Devoted readers of Hooting Yard will no doubt be excited to learn that its onlie begetter has discovered that he has been immortalised in verse. The following is an extract from an essay entitled Owen Barfield's Poetic Diction: An Appreciation by Caryl Johnston. Follow that link if you want to read the whole thing, or spend some time at the Encyclopaedia Barfieldiana, if you so wish. Meanwhile, here is the excerpt:

The discussion between Barfield and Lewis about truth and meaning surfaced in the final poem of Pictures from the Speaking Stillness, “Mode Conceptual.” It is in two parts, and the first part is called “Frank Key.” The poet stands in “turning time,” locked outside the door of spring:

“Outside and gracious in the world / Flowers bloomed, and greening; / But I behind the darkened door / Could find no name for meaning. / It was the nameless ever moving / In the known, but from behind; / Sleeves brushed me by, ideas—/ The clothing of the mind.”

Yet, there is no relief in this brain-bound darkness—the “foldured grot,” which is an improvisation on Keats' “elfin grot.” The foldured grot, like the Belle Dame Sans Merci, holds us prisoner.

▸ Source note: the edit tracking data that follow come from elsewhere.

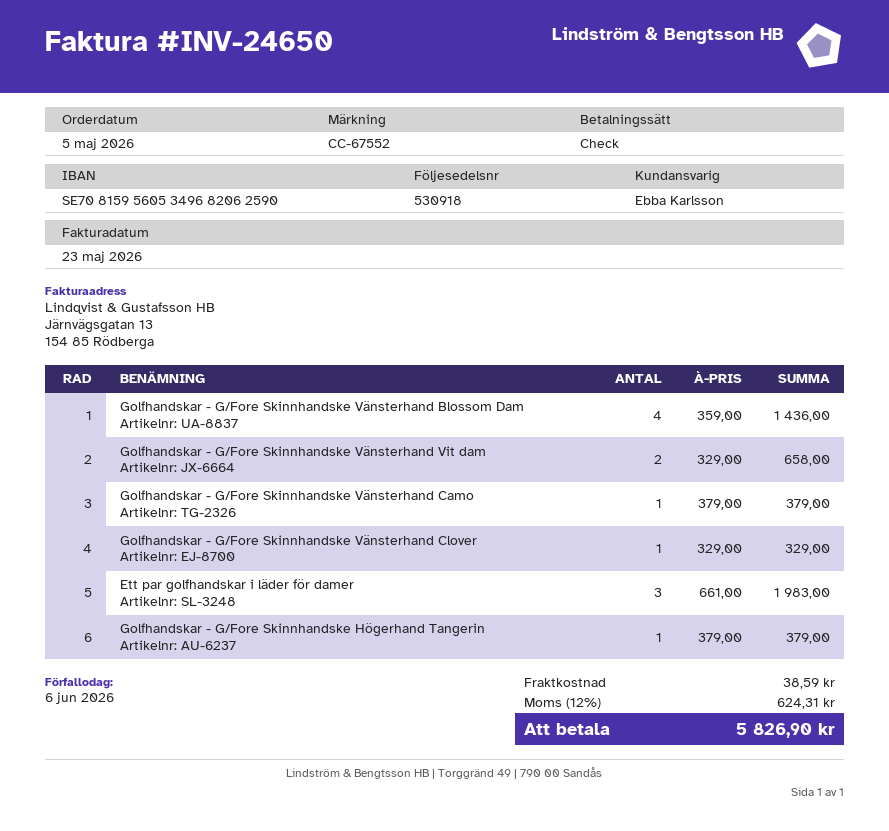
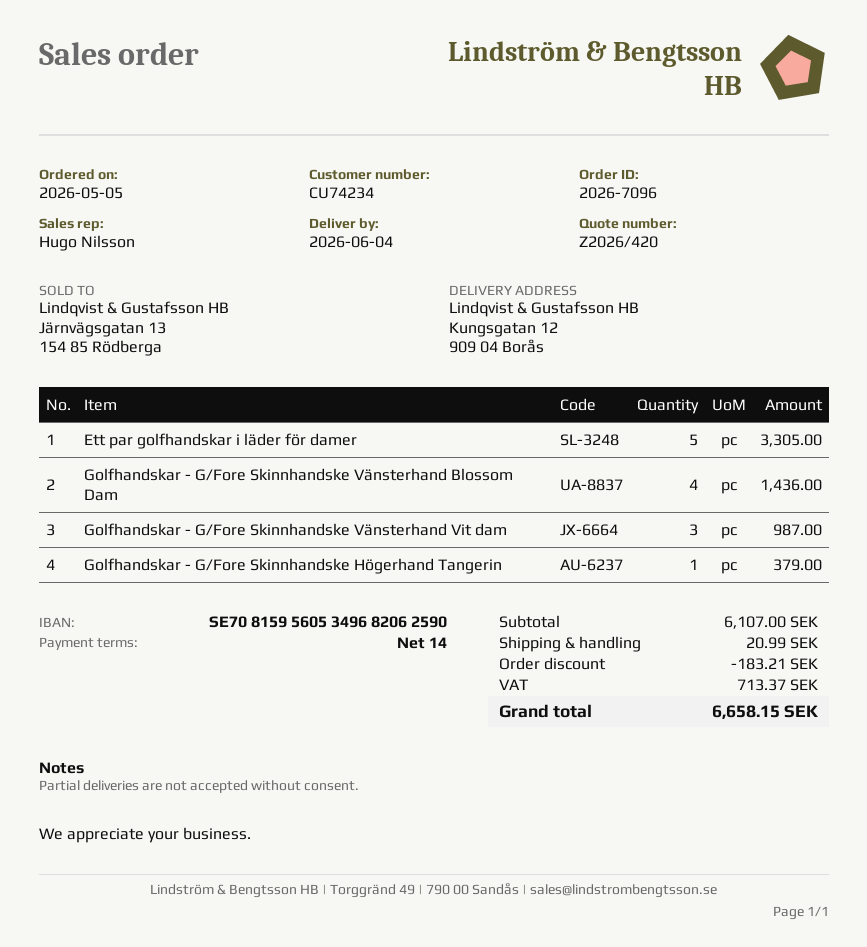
sales rep: Ebba Karlsson -> Hugo Nilsson
Golfhandskar - G/Fore Skinnhandske Vänsterhand Vit dam: 2 for 658.00 -> 3 for 987.00
Golfhandskar - G/Fore Skinnhandske Vänsterhand Camo: 1 for 379.00 -> none
Golfhandskar - G/Fore Skinnhandske Vänsterhand Clover: 1 for 329.00 -> none
Ett par golfhandskar i läder för damer: 3 for 1983.00 -> 5 for 3305.00
discount: none -> 183.21
shipping: 38.59 -> 20.99
tax: 624.31 -> 713.37
total: 5826.90 -> 6658.15

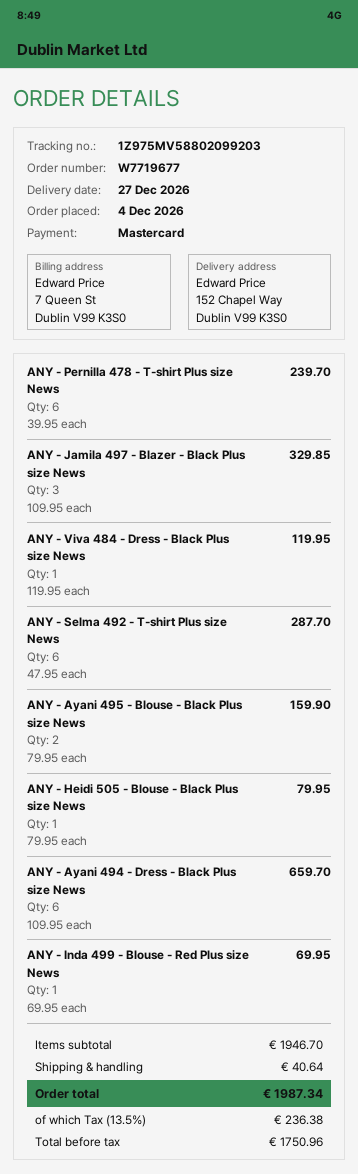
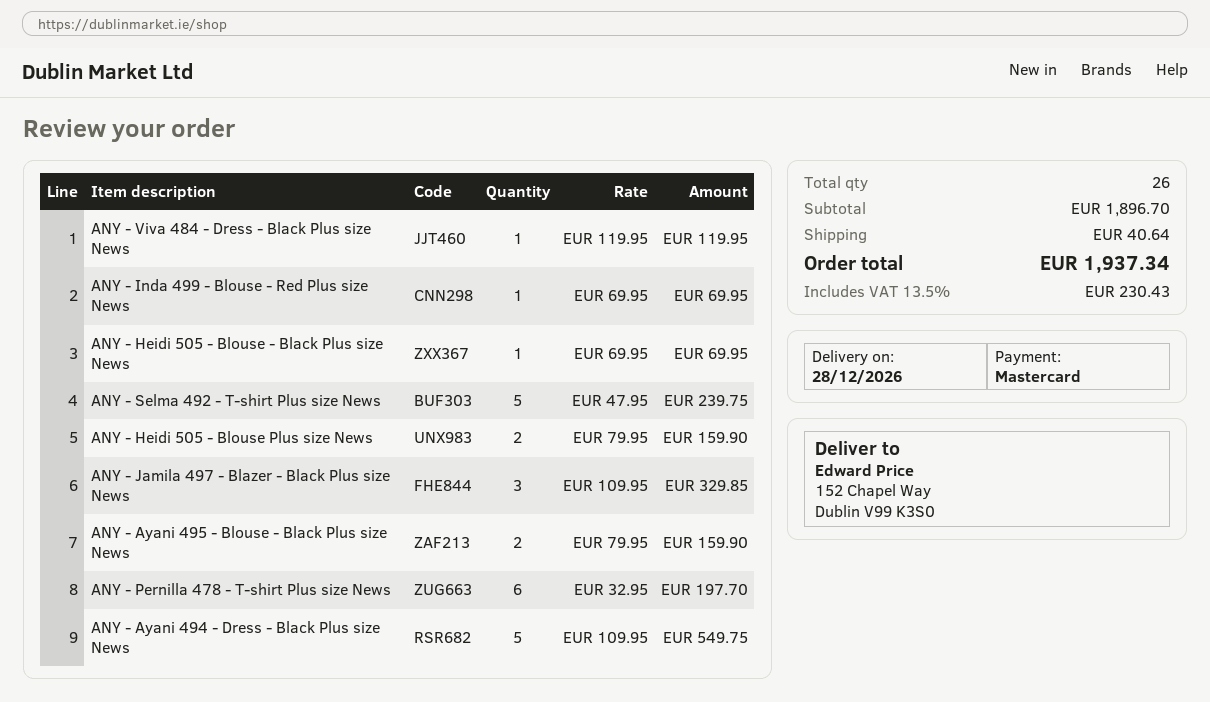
delivery date: 2026-12-27 -> 2026-12-28
ANY - Pernilla 478 - T-shirt Plus size News: 6 x 39.95 = 239.70 -> 6 x 32.95 = 197.70
ANY - Selma 492 - T-shirt Plus size News: 6 x 47.95 = 287.70 -> 5 x 47.95 = 239.75
ANY - Heidi 505 - Blouse - Black Plus size News: 1 x 79.95 = 79.95 -> 1 x 69.95 = 69.95
ANY - Ayani 494 - Dress - Black Plus size News: 6 x 109.95 = 659.70 -> 5 x 109.95 = 549.75
ANY - Heidi 505 - Blouse Plus size News: none -> 2 x 79.95 = 159.90
subtotal: 1946.70 -> 1896.70
tax: 13.5% = 236.38 -> 13.5% = 230.43
total: 1987.34 -> 1937.34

But someone named Frank Key comes to the rescue:

“I felt my hand inside a key—/ It lightly weighed—no doubt—/ I turned it slowly, and again, / And Frank came to take me out.”

“Frank Key” brings us the mystery of incarnated life: not the key in my hand, but the hand itself the key:

“‘To be,’ he said, 'it turns- / It fills up to the rim---'”

The poet receives this realization of meaning with tangibility:

“So there I was: while speaking / The spring to me had fled—/ Meaning bloomed from word to word—/ As speaking turned, to being said.”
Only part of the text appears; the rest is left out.